I already posted this solution above, but the problem is that this prints the whole line, not the part between 'is' and 'new'. Re-read the thread ;)

ibuclaw
March 6th, 2011, 10:43 PM
I already posted this solution above, but the problem is that this prints the whole line, not the part between 'is' and 'new'. Re-read the thread ;)

Re-read, and grep would print the whole line too. ;)

My awk is not too good, I must admit. But looking at the manpage, came up with this:



#!/usr/bin/awk -f

BEGIN {
line = "";
i = 0;
j = 0;
}

/is/,/new/ {
line = $_;
i = match(line, /\<is\>/);
j = match(line, /\<new\>/ - 3); # 3 is length("new");
}

END {
print substr(line, i, j);
}

TheStroj
March 6th, 2011, 10:55 PM
Re-read, and grep would print the whole line too. ;)

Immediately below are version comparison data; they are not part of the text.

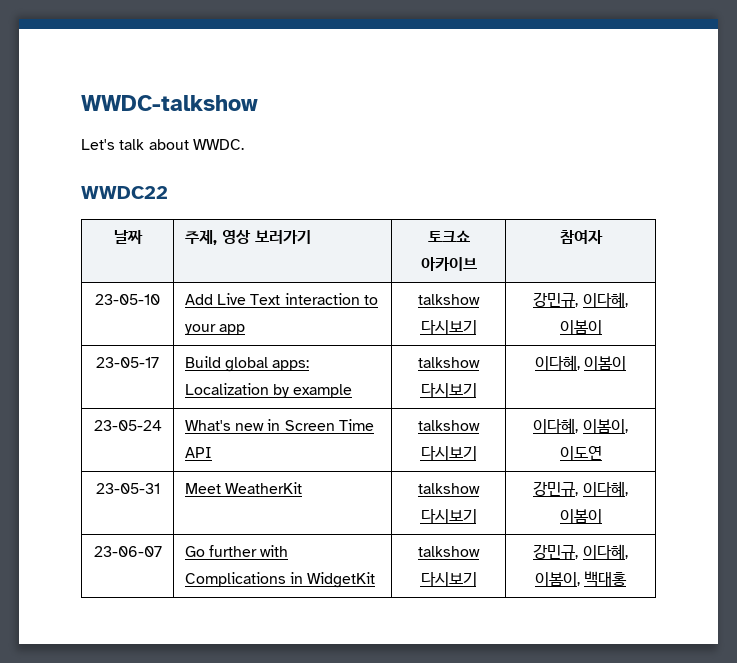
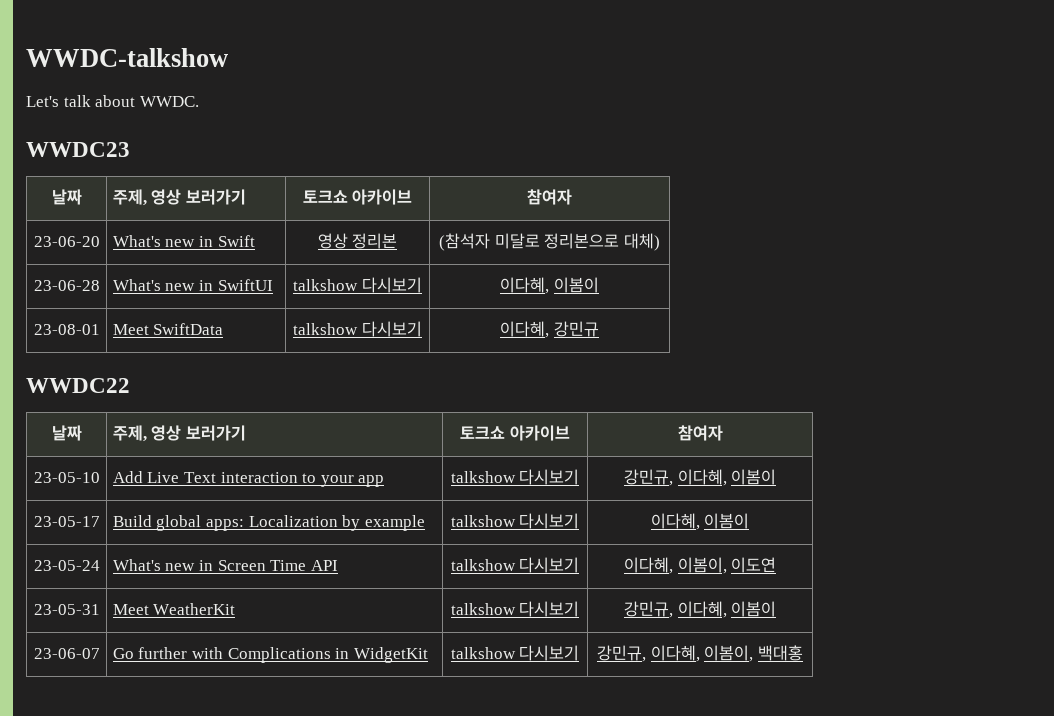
+ WWDC23
+ 날짜 | 주제, 영상 보러가기 | 토크쇼 아카이브 | 참여자
+ 23-06-20 | What's new in Swift | 영상 정리본 | (참석자 미달로 정리본으로 대체)
+ 23-06-28 | What's new in SwiftUI | talkshow 다시보기 | 이다혜, 이봄이
+ 23-08-01 | Meet SwiftData | talkshow 다시보기 | 이다혜, 강민규

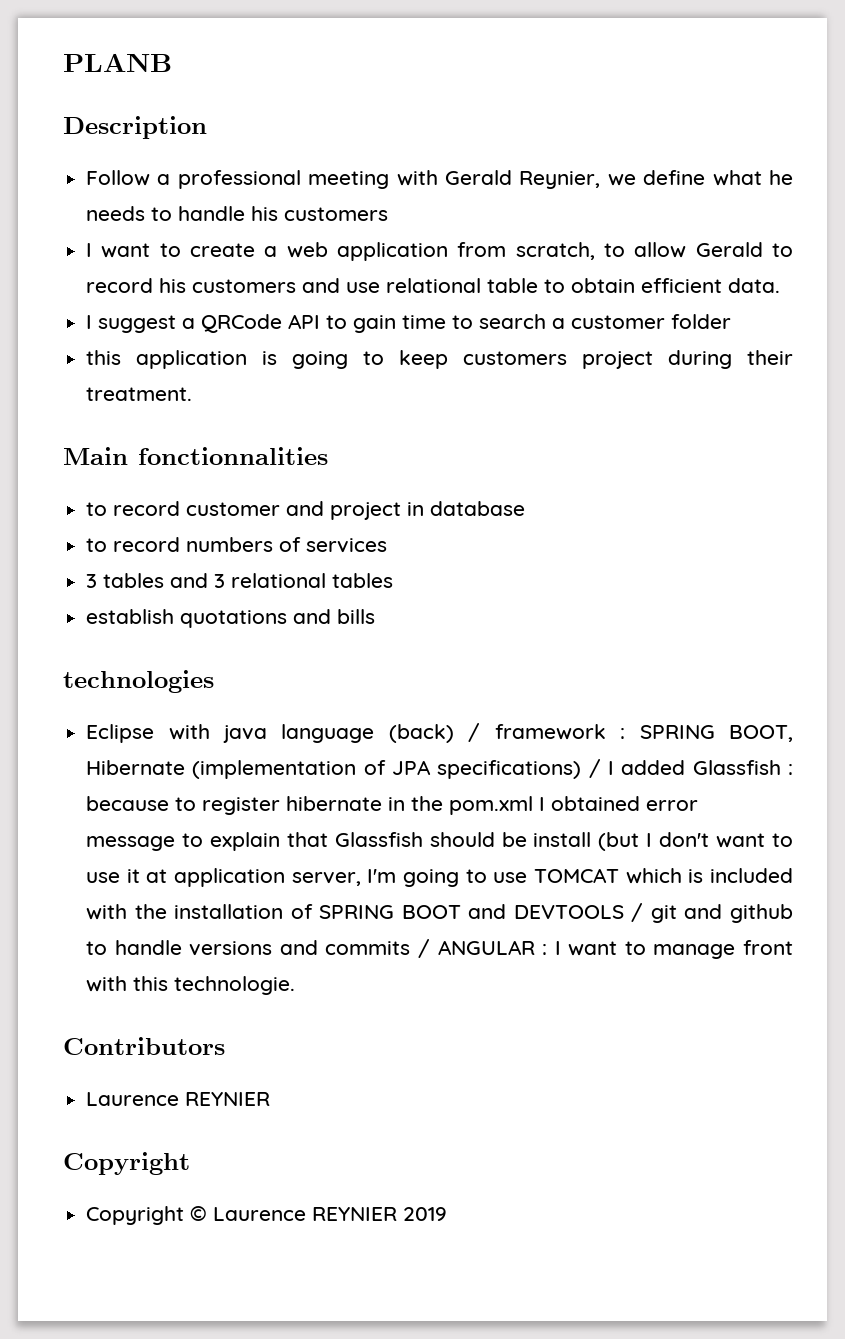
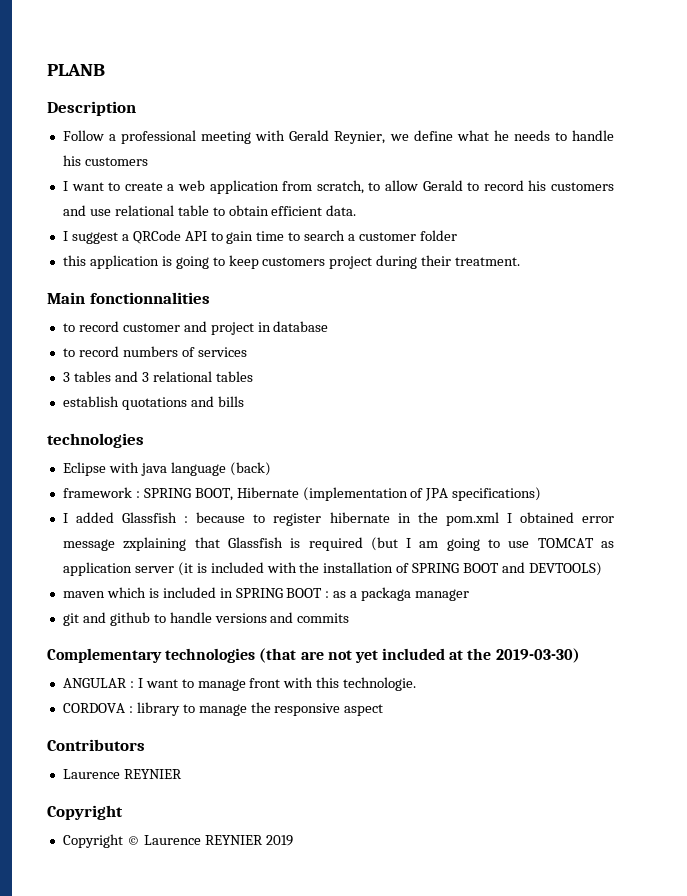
- Eclipse with java language (back) / framework : SPRING BOOT, Hibernate (implementation of JPA specifications) / I added Glassfish : because to register hibernate in the pom.xml I obtained error message to explain that Glassfish should be install (but I don't want to use it at application server, I'm going to use TOMCAT which is included with the installation of SPRING BOOT and DEVTOOLS / git and github to handle versions and commits / ANGULAR : I want to manage front with this technologie.
+ Eclipse with java language (back)
+ framework : SPRING BOOT, Hibernate (implementation of JPA specifications)
+ I added Glassfish : because to register hibernate in the pom.xml I obtained error message zxplaining that Glassfish is required (but I am going to use TOMCAT as application server (it is included with the installation of SPRING BOOT and DEVTOOLS)
+ maven which is included in SPRING BOOT : as a packaga manager
+ git and github to handle versions and commits
+ Complementary technologies (that are not yet included at the 2019-03-30)
+ ANGULAR : I want to manage front with this technologie.
+ CORDOVA : library to manage the responsive aspect

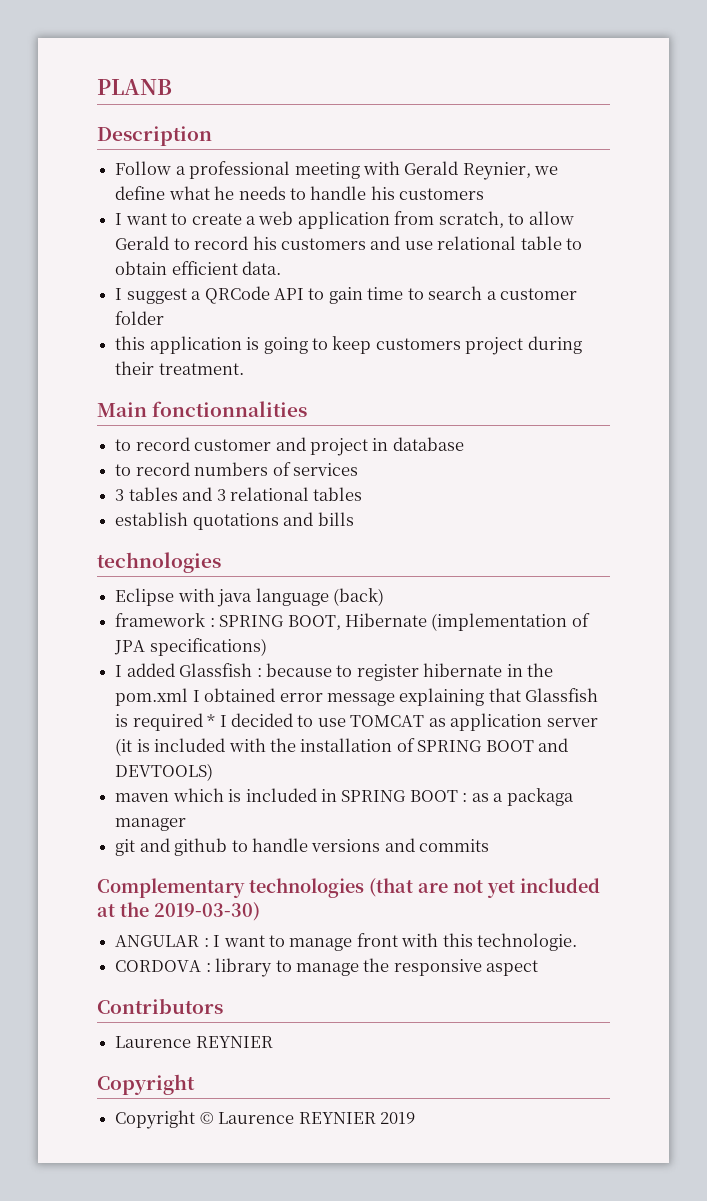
- I added Glassfish : because to register hibernate in the pom.xml I obtained error message zxplaining that Glassfish is required (but I am going to use TOMCAT as application server (it is included with the installation of SPRING BOOT and DEVTOOLS)
+ I added Glassfish : because to register hibernate in the pom.xml I obtained error message explaining that Glassfish is required * I decided to use TOMCAT as application server (it is included with the installation of SPRING BOOT and DEVTOOLS)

My awk is not too good, I must admit. But looking at the manpage, came up with this:



#!/usr/bin/awk -f

BEGIN {
line = "";
i = 0;
j = 0;
}

/is/,/new/ {
line = $_;
i = match(line, /\<is\>/);
j = match(line, /\<new\>/ - 3); # 3 is length("new");
}

END {
print substr(line, i, j);
}


Why not try the grep command? ;) Just add -o for better result.
And thanks for the code, it seems hard, but I'll try to understand it.

kaibob
March 7th, 2011, 07:05 AM
Why not try the grep command? ;) Just add -o for better result.
And thanks for the code, it seems hard, but I'll try to understand it.

I don't know much about grep, but you may also want to consider using the -w option, which restricts matches to whole words. Otherwise, in your original example, it appears that the "is" in "this" is found and returned.